→ Work instruction:
Count the lines below that contain the word "decisions", and give only that number.

→ Records provided:
════════
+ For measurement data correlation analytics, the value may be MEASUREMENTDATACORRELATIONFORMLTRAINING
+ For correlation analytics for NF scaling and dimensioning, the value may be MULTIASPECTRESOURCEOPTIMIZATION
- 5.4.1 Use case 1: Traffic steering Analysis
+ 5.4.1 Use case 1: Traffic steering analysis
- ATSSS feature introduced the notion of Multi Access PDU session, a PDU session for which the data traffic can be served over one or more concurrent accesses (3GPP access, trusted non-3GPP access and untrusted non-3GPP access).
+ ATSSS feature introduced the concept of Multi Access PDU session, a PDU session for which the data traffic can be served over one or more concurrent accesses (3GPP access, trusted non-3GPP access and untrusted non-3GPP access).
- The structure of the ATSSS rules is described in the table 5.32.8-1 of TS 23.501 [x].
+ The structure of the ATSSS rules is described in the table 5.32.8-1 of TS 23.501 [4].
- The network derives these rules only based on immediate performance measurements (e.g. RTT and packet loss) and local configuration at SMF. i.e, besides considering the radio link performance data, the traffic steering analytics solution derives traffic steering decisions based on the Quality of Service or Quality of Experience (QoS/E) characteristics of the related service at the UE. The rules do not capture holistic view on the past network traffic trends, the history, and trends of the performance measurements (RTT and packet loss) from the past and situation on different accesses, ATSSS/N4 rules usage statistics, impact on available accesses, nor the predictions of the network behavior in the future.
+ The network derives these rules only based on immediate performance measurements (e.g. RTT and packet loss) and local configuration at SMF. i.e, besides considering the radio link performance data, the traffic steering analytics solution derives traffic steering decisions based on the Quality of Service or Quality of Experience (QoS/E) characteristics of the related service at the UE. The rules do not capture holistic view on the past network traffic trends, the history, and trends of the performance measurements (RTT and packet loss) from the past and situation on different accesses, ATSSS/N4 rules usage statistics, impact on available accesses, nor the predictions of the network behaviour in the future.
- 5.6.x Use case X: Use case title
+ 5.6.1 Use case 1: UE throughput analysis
════════
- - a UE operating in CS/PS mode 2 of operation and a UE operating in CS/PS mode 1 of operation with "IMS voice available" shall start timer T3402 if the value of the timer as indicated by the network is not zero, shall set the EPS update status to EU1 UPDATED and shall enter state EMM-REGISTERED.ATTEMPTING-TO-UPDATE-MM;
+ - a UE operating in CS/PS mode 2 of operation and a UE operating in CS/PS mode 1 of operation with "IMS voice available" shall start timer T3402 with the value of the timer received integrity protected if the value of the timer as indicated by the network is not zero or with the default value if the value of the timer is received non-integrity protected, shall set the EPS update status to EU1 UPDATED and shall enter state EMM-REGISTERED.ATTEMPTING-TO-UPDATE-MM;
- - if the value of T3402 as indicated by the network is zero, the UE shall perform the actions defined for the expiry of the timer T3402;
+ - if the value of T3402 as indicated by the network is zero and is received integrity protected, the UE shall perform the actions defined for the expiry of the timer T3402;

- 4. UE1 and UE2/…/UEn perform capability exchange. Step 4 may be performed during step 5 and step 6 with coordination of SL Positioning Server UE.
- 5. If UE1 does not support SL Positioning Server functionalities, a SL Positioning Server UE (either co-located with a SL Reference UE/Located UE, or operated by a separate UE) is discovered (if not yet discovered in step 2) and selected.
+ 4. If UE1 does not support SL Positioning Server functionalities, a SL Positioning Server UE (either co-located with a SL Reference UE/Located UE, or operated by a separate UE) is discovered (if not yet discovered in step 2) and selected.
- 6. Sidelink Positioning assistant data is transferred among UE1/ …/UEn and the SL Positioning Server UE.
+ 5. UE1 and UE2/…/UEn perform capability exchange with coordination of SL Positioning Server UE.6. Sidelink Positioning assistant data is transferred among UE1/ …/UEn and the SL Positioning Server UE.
════════
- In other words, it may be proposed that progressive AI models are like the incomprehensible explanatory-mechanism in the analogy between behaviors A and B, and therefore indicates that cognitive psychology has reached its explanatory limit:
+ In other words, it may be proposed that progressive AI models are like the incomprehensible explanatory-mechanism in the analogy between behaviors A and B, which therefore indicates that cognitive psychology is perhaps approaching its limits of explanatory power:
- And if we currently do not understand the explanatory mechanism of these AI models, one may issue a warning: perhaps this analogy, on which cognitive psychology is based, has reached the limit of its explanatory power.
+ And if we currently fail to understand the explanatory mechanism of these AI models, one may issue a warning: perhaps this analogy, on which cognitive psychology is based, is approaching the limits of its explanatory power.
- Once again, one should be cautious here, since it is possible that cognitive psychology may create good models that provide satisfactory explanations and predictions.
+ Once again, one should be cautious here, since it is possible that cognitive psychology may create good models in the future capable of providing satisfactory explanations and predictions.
════════
→ Solution to the exercise:
2